• Task details:
Write out each entry word for word.

• Data:
━━━━━━━━━━

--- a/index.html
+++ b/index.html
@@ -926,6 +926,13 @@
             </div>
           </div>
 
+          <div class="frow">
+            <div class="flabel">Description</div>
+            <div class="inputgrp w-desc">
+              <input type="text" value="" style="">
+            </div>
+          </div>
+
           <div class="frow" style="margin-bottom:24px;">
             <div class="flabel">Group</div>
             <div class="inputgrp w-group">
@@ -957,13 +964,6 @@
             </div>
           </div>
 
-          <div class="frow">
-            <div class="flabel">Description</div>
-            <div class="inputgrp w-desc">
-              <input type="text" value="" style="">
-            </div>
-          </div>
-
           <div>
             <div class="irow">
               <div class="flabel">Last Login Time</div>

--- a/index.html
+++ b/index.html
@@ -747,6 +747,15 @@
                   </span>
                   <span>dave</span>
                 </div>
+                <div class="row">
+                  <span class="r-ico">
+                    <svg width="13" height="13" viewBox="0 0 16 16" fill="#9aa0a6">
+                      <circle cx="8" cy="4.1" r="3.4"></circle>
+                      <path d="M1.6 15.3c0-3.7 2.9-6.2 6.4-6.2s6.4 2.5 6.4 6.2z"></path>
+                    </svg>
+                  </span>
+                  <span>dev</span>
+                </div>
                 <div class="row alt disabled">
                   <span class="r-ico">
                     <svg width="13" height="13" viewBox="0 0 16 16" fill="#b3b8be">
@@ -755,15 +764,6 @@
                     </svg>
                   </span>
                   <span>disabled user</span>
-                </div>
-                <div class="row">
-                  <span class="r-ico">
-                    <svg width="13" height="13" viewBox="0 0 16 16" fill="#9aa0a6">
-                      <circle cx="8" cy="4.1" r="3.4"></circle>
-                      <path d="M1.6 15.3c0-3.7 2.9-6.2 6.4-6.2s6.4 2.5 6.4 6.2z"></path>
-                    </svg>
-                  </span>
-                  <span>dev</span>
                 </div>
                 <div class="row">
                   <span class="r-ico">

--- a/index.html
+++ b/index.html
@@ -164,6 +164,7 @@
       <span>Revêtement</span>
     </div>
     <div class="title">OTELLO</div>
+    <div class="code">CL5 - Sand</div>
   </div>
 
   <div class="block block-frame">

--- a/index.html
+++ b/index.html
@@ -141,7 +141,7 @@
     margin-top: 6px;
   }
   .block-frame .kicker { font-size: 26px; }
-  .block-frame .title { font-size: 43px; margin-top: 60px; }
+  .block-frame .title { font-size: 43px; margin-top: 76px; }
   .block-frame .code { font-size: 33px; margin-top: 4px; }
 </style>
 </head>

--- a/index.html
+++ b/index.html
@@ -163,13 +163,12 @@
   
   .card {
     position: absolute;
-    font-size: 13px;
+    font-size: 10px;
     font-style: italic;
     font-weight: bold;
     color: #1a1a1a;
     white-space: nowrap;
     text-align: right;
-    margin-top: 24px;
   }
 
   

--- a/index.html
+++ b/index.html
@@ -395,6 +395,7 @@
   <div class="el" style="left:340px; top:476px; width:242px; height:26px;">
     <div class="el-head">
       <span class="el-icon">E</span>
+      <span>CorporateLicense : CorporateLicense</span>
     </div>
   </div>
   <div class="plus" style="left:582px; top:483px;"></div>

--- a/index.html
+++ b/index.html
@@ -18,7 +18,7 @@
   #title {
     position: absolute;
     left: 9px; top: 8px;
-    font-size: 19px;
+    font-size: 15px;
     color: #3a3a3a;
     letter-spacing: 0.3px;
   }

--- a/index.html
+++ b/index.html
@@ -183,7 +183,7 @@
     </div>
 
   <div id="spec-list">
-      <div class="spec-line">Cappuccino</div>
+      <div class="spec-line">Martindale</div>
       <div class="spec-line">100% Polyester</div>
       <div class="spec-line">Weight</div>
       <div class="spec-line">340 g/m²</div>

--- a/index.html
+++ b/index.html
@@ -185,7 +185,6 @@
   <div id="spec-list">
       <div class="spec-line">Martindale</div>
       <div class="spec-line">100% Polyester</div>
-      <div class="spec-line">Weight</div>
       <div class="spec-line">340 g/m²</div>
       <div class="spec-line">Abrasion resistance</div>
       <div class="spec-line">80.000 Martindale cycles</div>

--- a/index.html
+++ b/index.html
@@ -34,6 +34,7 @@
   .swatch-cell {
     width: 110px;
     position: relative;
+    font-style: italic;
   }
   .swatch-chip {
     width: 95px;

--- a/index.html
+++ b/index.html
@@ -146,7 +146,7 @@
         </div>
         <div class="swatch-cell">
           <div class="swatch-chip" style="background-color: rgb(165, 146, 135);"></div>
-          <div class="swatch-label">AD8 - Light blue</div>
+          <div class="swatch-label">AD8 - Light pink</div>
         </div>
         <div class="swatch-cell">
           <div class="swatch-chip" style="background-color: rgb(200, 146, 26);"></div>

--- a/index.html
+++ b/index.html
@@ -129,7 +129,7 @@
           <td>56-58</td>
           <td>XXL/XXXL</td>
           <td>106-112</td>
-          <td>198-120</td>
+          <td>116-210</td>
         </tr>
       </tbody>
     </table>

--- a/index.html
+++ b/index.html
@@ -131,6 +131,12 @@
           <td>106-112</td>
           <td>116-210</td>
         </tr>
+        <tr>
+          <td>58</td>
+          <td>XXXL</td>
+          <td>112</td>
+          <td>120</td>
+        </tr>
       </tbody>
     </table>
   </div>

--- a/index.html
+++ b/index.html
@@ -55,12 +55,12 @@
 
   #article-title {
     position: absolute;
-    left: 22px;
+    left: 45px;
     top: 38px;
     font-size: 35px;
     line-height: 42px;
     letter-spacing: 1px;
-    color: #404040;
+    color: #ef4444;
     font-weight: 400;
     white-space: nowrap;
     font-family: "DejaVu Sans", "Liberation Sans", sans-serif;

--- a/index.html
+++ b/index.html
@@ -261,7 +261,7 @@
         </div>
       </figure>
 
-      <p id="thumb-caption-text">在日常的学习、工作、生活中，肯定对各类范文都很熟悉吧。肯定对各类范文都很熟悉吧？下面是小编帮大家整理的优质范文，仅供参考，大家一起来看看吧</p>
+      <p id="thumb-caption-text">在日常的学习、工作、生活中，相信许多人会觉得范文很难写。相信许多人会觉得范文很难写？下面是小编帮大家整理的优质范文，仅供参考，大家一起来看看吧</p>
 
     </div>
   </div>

━━━━━━━━━━

• Task answer:
--- a/index.html
+++ b/index.html
@@ -926,6 +926,13 @@
             </div>
           </div>
 
+          <div class="frow">
+            <div class="flabel">Description</div>
+            <div class="inputgrp w-desc">
+              <input type="text" value="" style="">
+            </div>
+          </div>
+
           <div class="frow" style="margin-bottom:24px;">
             <div class="flabel">Group</div>
             <div class="inputgrp w-group">
@@ -957,13 +964,6 @@
             </div>
           </div>
 
-          <div class="frow">
-            <div class="flabel">Description</div>
-            <div class="inputgrp w-desc">
-              <input type="text" value="" style="">
-            </div>
-          </div>
-
           <div>
             <div class="irow">
               <div class="flabel">Last Login Time</div>

--- a/index.html
+++ b/index.html
@@ -747,6 +747,15 @@
                   </span>
                   <span>dave</span>
                 </div>
+                <div class="row">
+                  <span class="r-ico">
+                    <svg width="13" height="13" viewBox="0 0 16 16" fill="#9aa0a6">
+                      <circle cx="8" cy="4.1" r="3.4"></circle>
+                      <path d="M1.6 15.3c0-3.7 2.9-6.2 6.4-6.2s6.4 2.5 6.4 6.2z"></path>
+                    </svg>
+                  </span>
+                  <span>dev</span>
+                </div>
                 <div class="row alt disabled">
                   <span class="r-ico">
                     <svg width="13" height="13" viewBox="0 0 16 16" fill="#b3b8be">
@@ -755,15 +764,6 @@
                     </svg>
                   </span>
                   <span>disabled user</span>
-                </div>
-                <div class="row">
-                  <span class="r-ico">
-                    <svg width="13" height="13" viewBox="0 0 16 16" fill="#9aa0a6">
-                      <circle cx="8" cy="4.1" r="3.4"></circle>
-                      <path d="M1.6 15.3c0-3.7 2.9-6.2 6.4-6.2s6.4 2.5 6.4 6.2z"></path>
-                    </svg>
-                  </span>
-                  <span>dev</span>
                 </div>
                 <div class="row">
                   <span class="r-ico">

--- a/index.html
+++ b/index.html
@@ -164,6 +164,7 @@
       <span>Revêtement</span>
     </div>
     <div class="title">OTELLO</div>
+    <div class="code">CL5 - Sand</div>
   </div>
 
   <div class="block block-frame">

--- a/index.html
+++ b/index.html
@@ -141,7 +141,7 @@
     margin-top: 6px;
   }
   .block-frame .kicker { font-size: 26px; }
-  .block-frame .title { font-size: 43px; margin-top: 60px; }
+  .block-frame .title { font-size: 43px; margin-top: 76px; }
   .block-frame .code { font-size: 33px; margin-top: 4px; }
 </style>
 </head>

--- a/index.html
+++ b/index.html
@@ -163,13 +163,12 @@
   
   .card {
     position: absolute;
-    font-size: 13px;
+    font-size: 10px;
     font-style: italic;
     font-weight: bold;
     color: #1a1a1a;
     white-space: nowrap;
     text-align: right;
-    margin-top: 24px;
   }
 
   

--- a/index.html
+++ b/index.html
@@ -395,6 +395,7 @@
   <div class="el" style="left:340px; top:476px; width:242px; height:26px;">
     <div class="el-head">
       <span class="el-icon">E</span>
+      <span>CorporateLicense : CorporateLicense</span>
     </div>
   </div>
   <div class="plus" style="left:582px; top:483px;"></div>

--- a/index.html
+++ b/index.html
@@ -18,7 +18,7 @@
   #title {
     position: absolute;
     left: 9px; top: 8px;
-    font-size: 19px;
+    font-size: 15px;
     color: #3a3a3a;
     letter-spacing: 0.3px;
   }

--- a/index.html
+++ b/index.html
@@ -183,7 +183,7 @@
     </div>
 
   <div id="spec-list">
-      <div class="spec-line">Cappuccino</div>
+      <div class="spec-line">Martindale</div>
       <div class="spec-line">100% Polyester</div>
       <div class="spec-line">Weight</div>
       <div class="spec-line">340 g/m²</div>

--- a/index.html
+++ b/index.html
@@ -185,7 +185,6 @@
   <div id="spec-list">
       <div class="spec-line">Martindale</div>
       <div class="spec-line">100% Polyester</div>
-      <div class="spec-line">Weight</div>
       <div class="spec-line">340 g/m²</div>
       <div class="spec-line">Abrasion resistance</div>
       <div class="spec-line">80.000 Martindale cycles</div>

--- a/index.html
+++ b/index.html
@@ -34,6 +34,7 @@
   .swatch-cell {
     width: 110px;
     position: relative;
+    font-style: italic;
   }
   .swatch-chip {
     width: 95px;

--- a/index.html
+++ b/index.html
@@ -146,7 +146,7 @@
         </div>
         <div class="swatch-cell">
           <div class="swatch-chip" style="background-color: rgb(165, 146, 135);"></div>
-          <div class="swatch-label">AD8 - Light blue</div>
+          <div class="swatch-label">AD8 - Light pink</div>
         </div>
         <div class="swatch-cell">
           <div class="swatch-chip" style="background-color: rgb(200, 146, 26);"></div>

--- a/index.html
+++ b/index.html
@@ -129,7 +129,7 @@
           <td>56-58</td>
           <td>XXL/XXXL</td>
           <td>106-112</td>
-          <td>198-120</td>
+          <td>116-210</td>
         </tr>
       </tbody>
     </table>

--- a/index.html
+++ b/index.html
@@ -131,6 +131,12 @@
           <td>106-112</td>
           <td>116-210</td>
         </tr>
+        <tr>
+          <td>58</td>
+          <td>XXXL</td>
+          <td>112</td>
+          <td>120</td>
+        </tr>
       </tbody>
     </table>
   </div>

--- a/index.html
+++ b/index.html
@@ -55,12 +55,12 @@
 
   #article-title {
     position: absolute;
-    left: 22px;
+    left: 45px;
     top: 38px;
     font-size: 35px;
     line-height: 42px;
     letter-spacing: 1px;
-    color: #404040;
+    color: #ef4444;
     font-weight: 400;
     white-space: nowrap;
     font-family: "DejaVu Sans", "Liberation Sans", sans-serif;

--- a/index.html
+++ b/index.html
@@ -261,7 +261,7 @@
         </div>
       </figure>
 
-      <p id="thumb-caption-text">在日常的学习、工作、生活中，肯定对各类范文都很熟悉吧。肯定对各类范文都很熟悉吧？下面是小编帮大家整理的优质范文，仅供参考，大家一起来看看吧</p>
+      <p id="thumb-caption-text">在日常的学习、工作、生活中，相信许多人会觉得范文很难写。相信许多人会觉得范文很难写？下面是小编帮大家整理的优质范文，仅供参考，大家一起来看看吧</p>
 
     </div>
   </div>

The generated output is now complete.